We got our first rain of the year out here in Northern California yesterday -- and the water on my car didn't bead with Klasse -- it simply got covered with an extremely fine mist that blew off with any speed. Amazing.


----------



## ShadesOfGrey (Sep 14, 2005)

Guys,


Check into Zaino. 
This stuff really is the best.

Takes a few steps, but WOW. Car just looks constantly dripping wet. - Get people staring all the time.

Advice, strip all wax off before you use it. And clay the car if it needs it.
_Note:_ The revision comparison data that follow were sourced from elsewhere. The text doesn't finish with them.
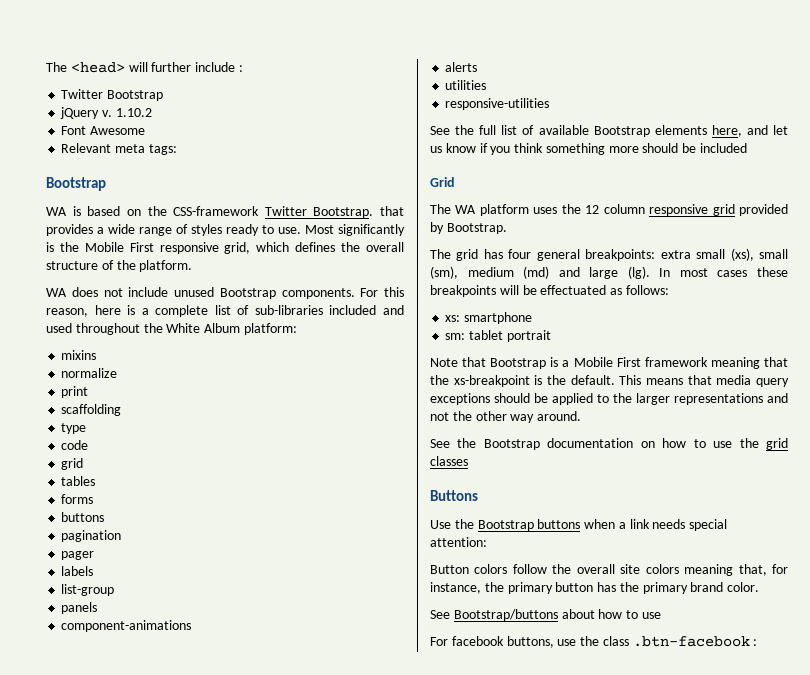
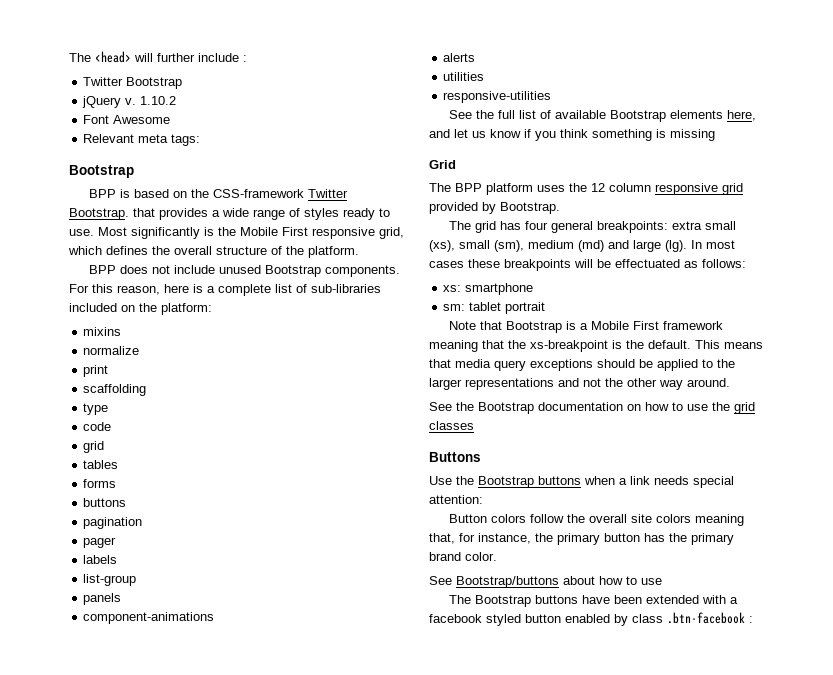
[46,207,67,216] WA -> [88,189,116,198] BPP
[46,288,67,297] WA -> [88,265,116,274] BPP
[383,305,404,315] [46,323,241,335] and used throughout the White Album -> [121,303,157,312] on the
[608,143,748,153] more should be included -> [656,129,715,141] is missing
[455,205,477,214] WA -> [455,183,482,192] BPP
[430,636,600,648] For facebook buttons, use the -> [448,595,738,607] [429,614,628,626] The Bootstrap buttons have been extended with a facebook styled button enabled by

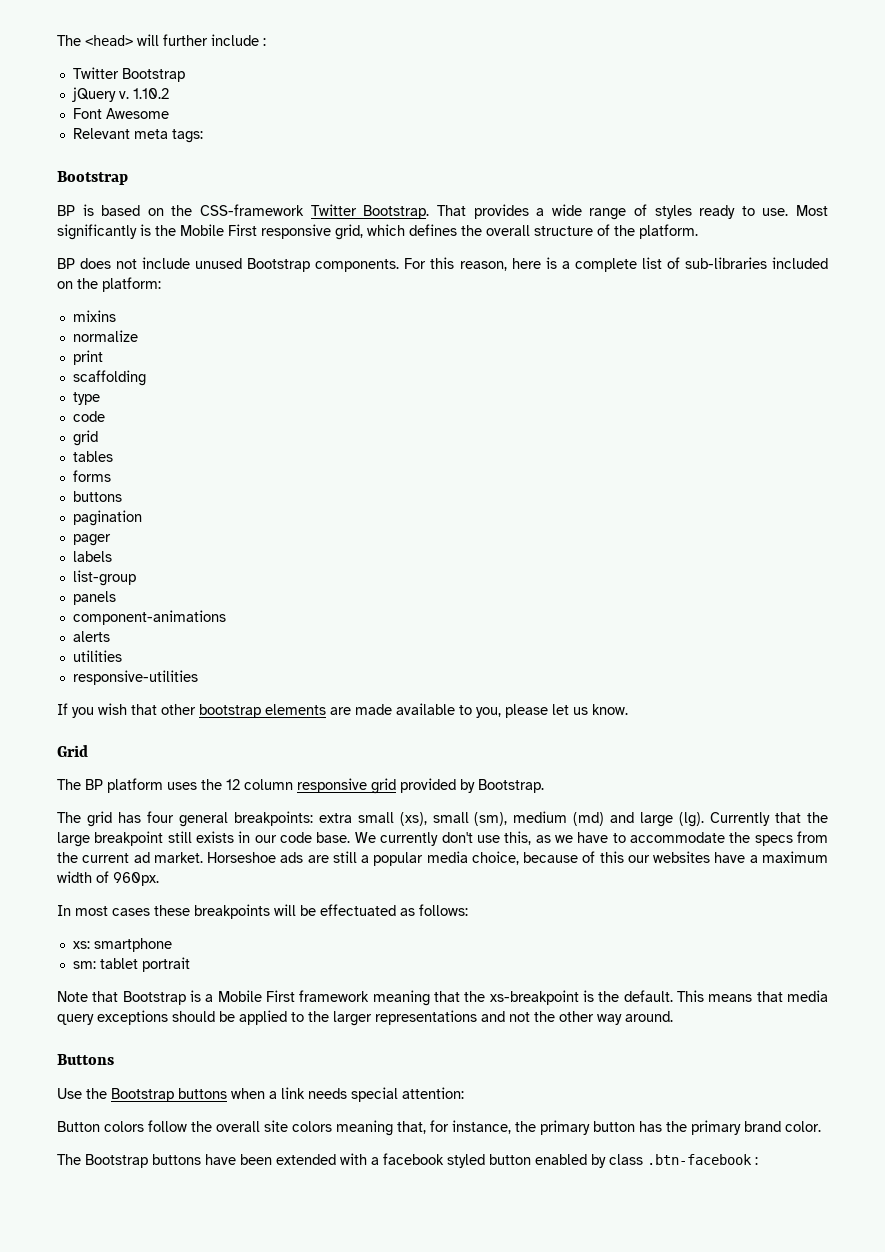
[88,189,116,198] BPP -> [57,205,75,216] BP
[133,208,155,217] that -> [436,205,466,216] That
[88,265,116,274] BPP -> [57,258,75,269] BP
[448,110,756,122] [429,129,715,141] See the full list of available Bootstrap elements here, and let us know if you think something is missing -> [57,703,628,718] If you wish that other bootstrap elements are made available to you, please let us know.
[455,183,482,192] BPP -> [85,779,103,790] BP
(687, 246) none -> [710,812,829,826] [57,831,829,847] [57,851,829,866] [57,871,159,886] Currently that the large breakpoint still exists in our code base. We currently don't use this, as we have to accommodate the specs from the current ad market. Horseshoe ads are still a popular media choice, because of this our websites have a maximum width of 960px. //
[429,402,755,414] [429,421,474,430] // See the Bootstrap documentation on how to use the grid classes -> (673, 1016) none
[429,576,662,588] // See Bootstrap/buttons about how to use -> (821, 1126) none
Once the stuff is on, your set for 6mo - year.

Great product.

NXT is also has a good look but isn't made to last.

ShadesOfGrey


----------



## Pennsylvania Goat (Jul 22, 2005)

*The great wax debate steams forward....zzzzzz*

Meguiars Gold Class - paste. Awesome. 

It's Friday...... :cheers


----------



## johnebgoode (Oct 4, 2005)

To strip off the wax ya have on there now, use a dishwashing detergent, like palmolive os something similar. Start over using Mother's Cailfornia Gold paste in the red can. It's worth the effort.


----------



## speedybuckeye (Oct 19, 2005)

I had a lengthly conversation with the service manager at my dealership. He told me I should use Meguiar's #26 yellow wax polish. I did. And holy sh$$, the car looks awesome. There isn't any waxy buildup on the black molding or anything. Can out better then I expected. Oh, I also used the Meguiar's X-scratch wax (comes in a black tube) for some light scratches I had on the roof and a few other places. It did get a few of the scratches out. Worth the 7 dollars I paid. 

I do appreciate the suggestions.


----------